[Task material]

###

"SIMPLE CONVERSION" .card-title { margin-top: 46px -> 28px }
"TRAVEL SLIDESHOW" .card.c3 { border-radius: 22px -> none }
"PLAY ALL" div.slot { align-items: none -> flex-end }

###

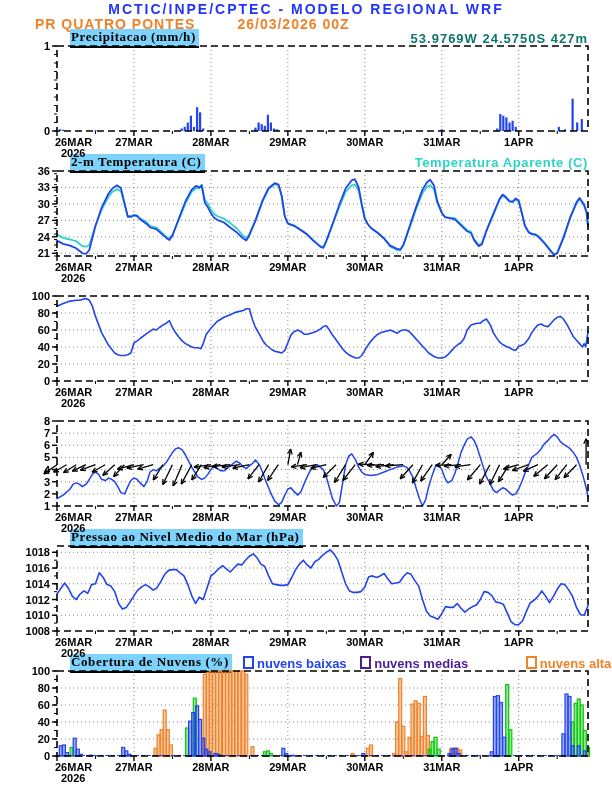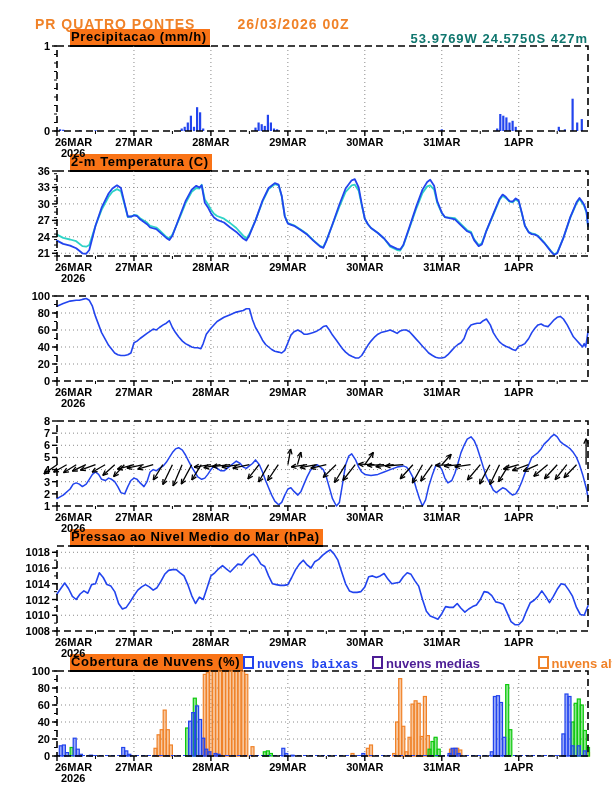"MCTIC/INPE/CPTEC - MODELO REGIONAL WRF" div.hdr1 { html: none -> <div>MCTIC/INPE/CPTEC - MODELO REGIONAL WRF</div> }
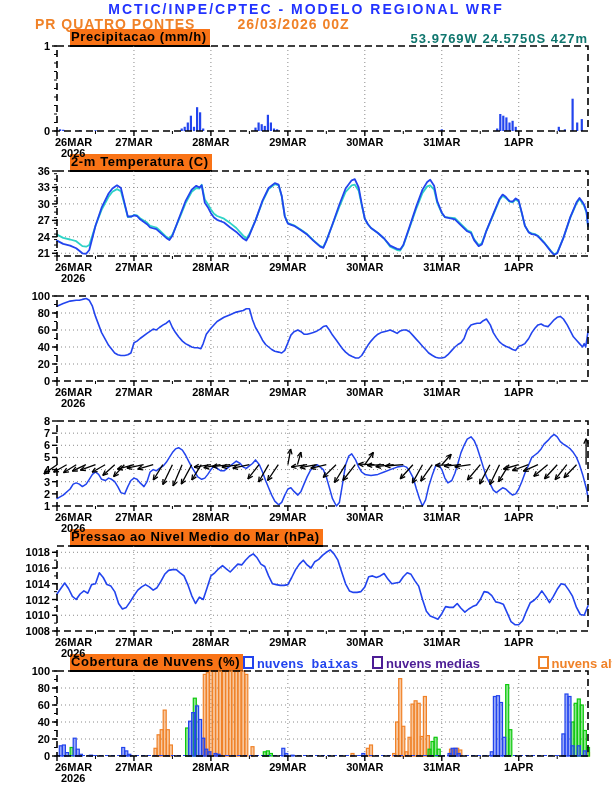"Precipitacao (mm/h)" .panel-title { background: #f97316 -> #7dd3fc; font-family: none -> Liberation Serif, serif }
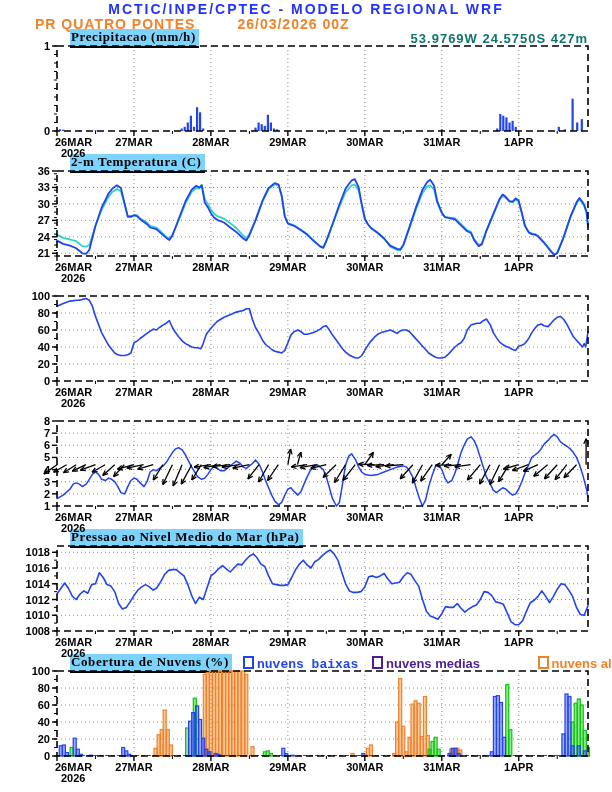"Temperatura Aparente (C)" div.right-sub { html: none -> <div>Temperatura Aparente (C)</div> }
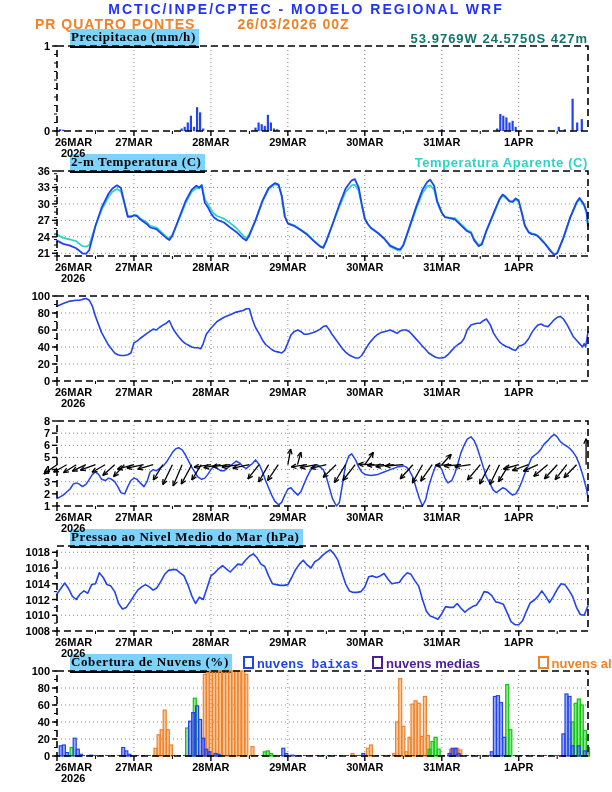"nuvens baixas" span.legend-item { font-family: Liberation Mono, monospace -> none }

###

[Problem to work on]
Look through the material above. Transcribe exactly the lines between the ones with "background: #f97316 ->" and "Liberation Mono, monospace", inclusive, and keep pictures out.

[Task solution]
"Precipitacao (mm/h)" .panel-title { background: #f97316 -> #7dd3fc; font-family: none -> Liberation Serif, serif }
"Temperatura Aparente (C)" div.right-sub { html: none -> <div>Temperatura Aparente (C)</div> }
"nuvens baixas" span.legend-item { font-family: Liberation Mono, monospace -> none }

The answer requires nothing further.